## TASK
Retype, word for word, only the lines from the one with "(528, 251) none" through the last line of the data below.

[Edit difference data]
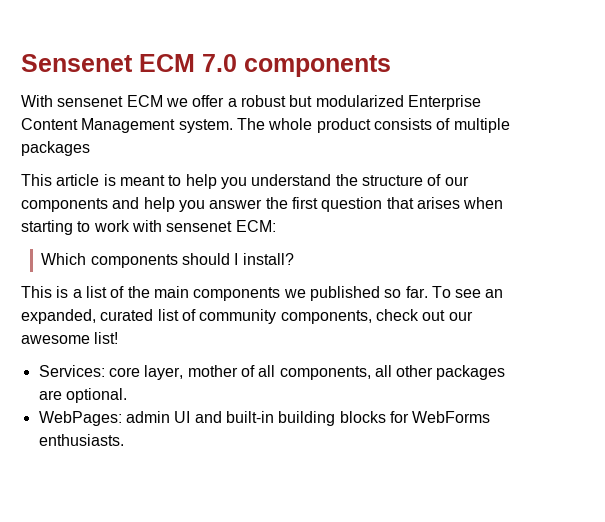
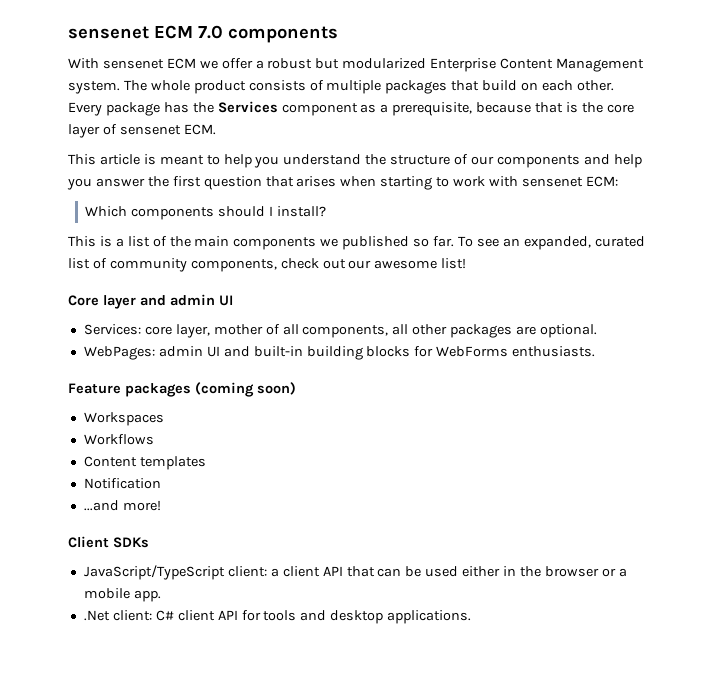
[21,54,133,72] Sensenet -> [68,26,149,39] sensenet
(90, 148) none -> [451,80,614,91] [68,101,634,116] [68,124,216,138] that build on each other. Every package has the Services component as a prerequisite, because that is the core layer of sensenet ECM.
(119, 338) none -> [68,294,233,309] // Core layer and admin UI
(124, 440) none -> [68,382,296,397] [83,412,164,426] [83,434,154,445] [83,456,206,470] [83,478,161,489] [83,500,161,511] [68,536,149,548] [83,565,627,580] [83,588,161,602] [83,610,472,624] // Feature packages (coming soon) // Workspaces // Workflows // Content templates // Notification // ...and more! // Client SDKs // JavaScript/TypeScript client: a client API that can be used either in the browser or a mobile app. // .Net client: C# client API for tools and desktop applications.

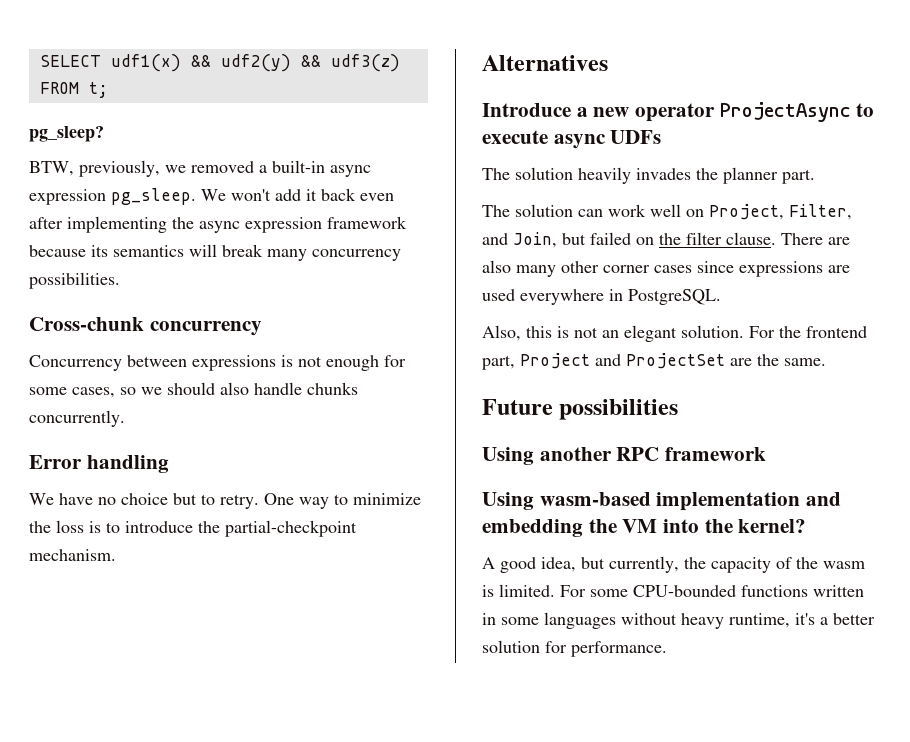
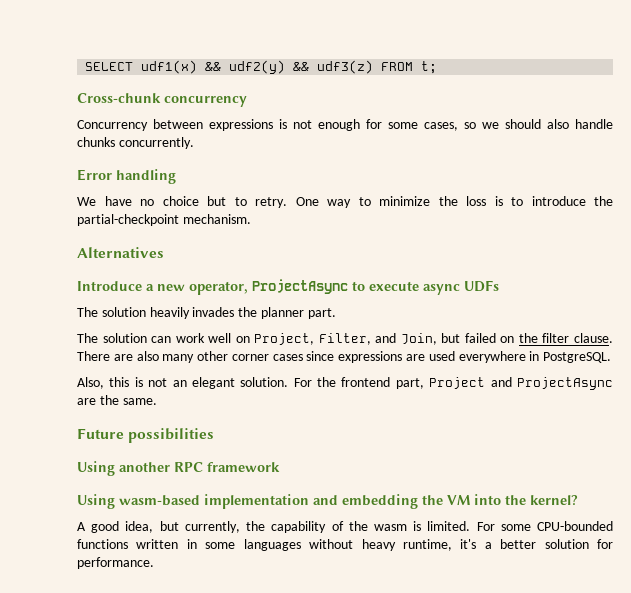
[29,126,104,142] [29,160,371,177] [29,188,394,205] [29,216,407,233] [29,244,401,261] [29,272,120,289] // pg_sleep? // BTW, previously, we removed a built-in async expression pg_sleep. We won't add it back even after implementing the async expression framework because its semantics will break many concurrency possibilities. -> (438, 67) none
[635,103,716,122] operator -> [189,281,248,295] operator,
[626,353,725,369] ProjectSet -> [516,377,613,390] ProjectAsync
[711,557,771,573] capacity -> [271,521,327,533] capability

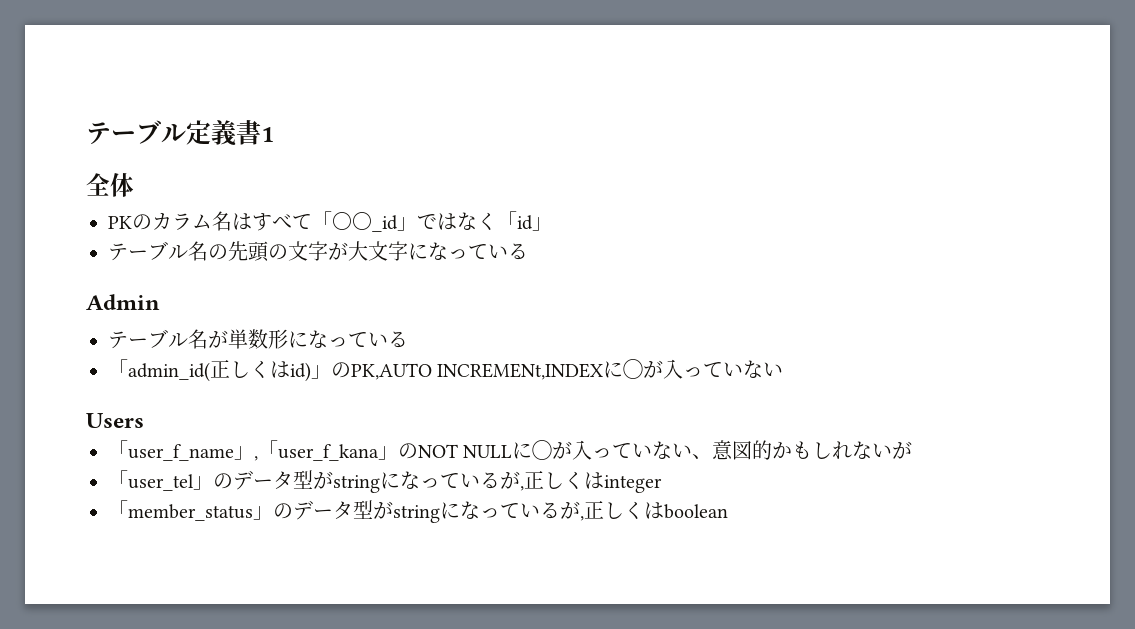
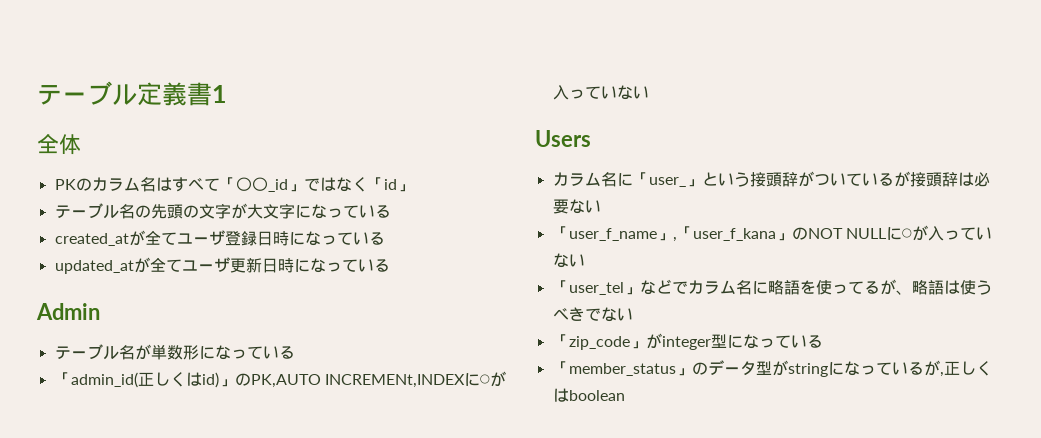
(528, 251) none -> [54,230,385,246] [54,257,390,274] // created_atが全てユーザ登録日時になっている // updated_atが全てユーザ更新日時になっている
(144, 420) none -> [552,171,990,187] [552,199,601,214] // カラム名に「user_」という接頭辞がついているが接頭辞は必要ない
[692,440,913,460] [108,470,662,493] 、意図的かもしれないが // 「user_tel」のデータ型がstringになっているが,正しくはinteger -> [552,279,992,295] [552,307,633,322] [552,333,823,350] // 「user_tel」などでカラム名に略語を使ってるが、略語は使うべきでない // 「zip_code」がinteger型になっている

## SOLUTION TO THIS PROBLEM
(528, 251) none -> [54,230,385,246] [54,257,390,274] // created_atが全てユーザ登録日時になっている // updated_atが全てユーザ更新日時になっている
(144, 420) none -> [552,171,990,187] [552,199,601,214] // カラム名に「user_」という接頭辞がついているが接頭辞は必要ない
[692,440,913,460] [108,470,662,493] 、意図的かもしれないが // 「user_tel」のデータ型がstringになっているが,正しくはinteger -> [552,279,992,295] [552,307,633,322] [552,333,823,350] // 「user_tel」などでカラム名に略語を使ってるが、略語は使うべきでない // 「zip_code」がinteger型になっている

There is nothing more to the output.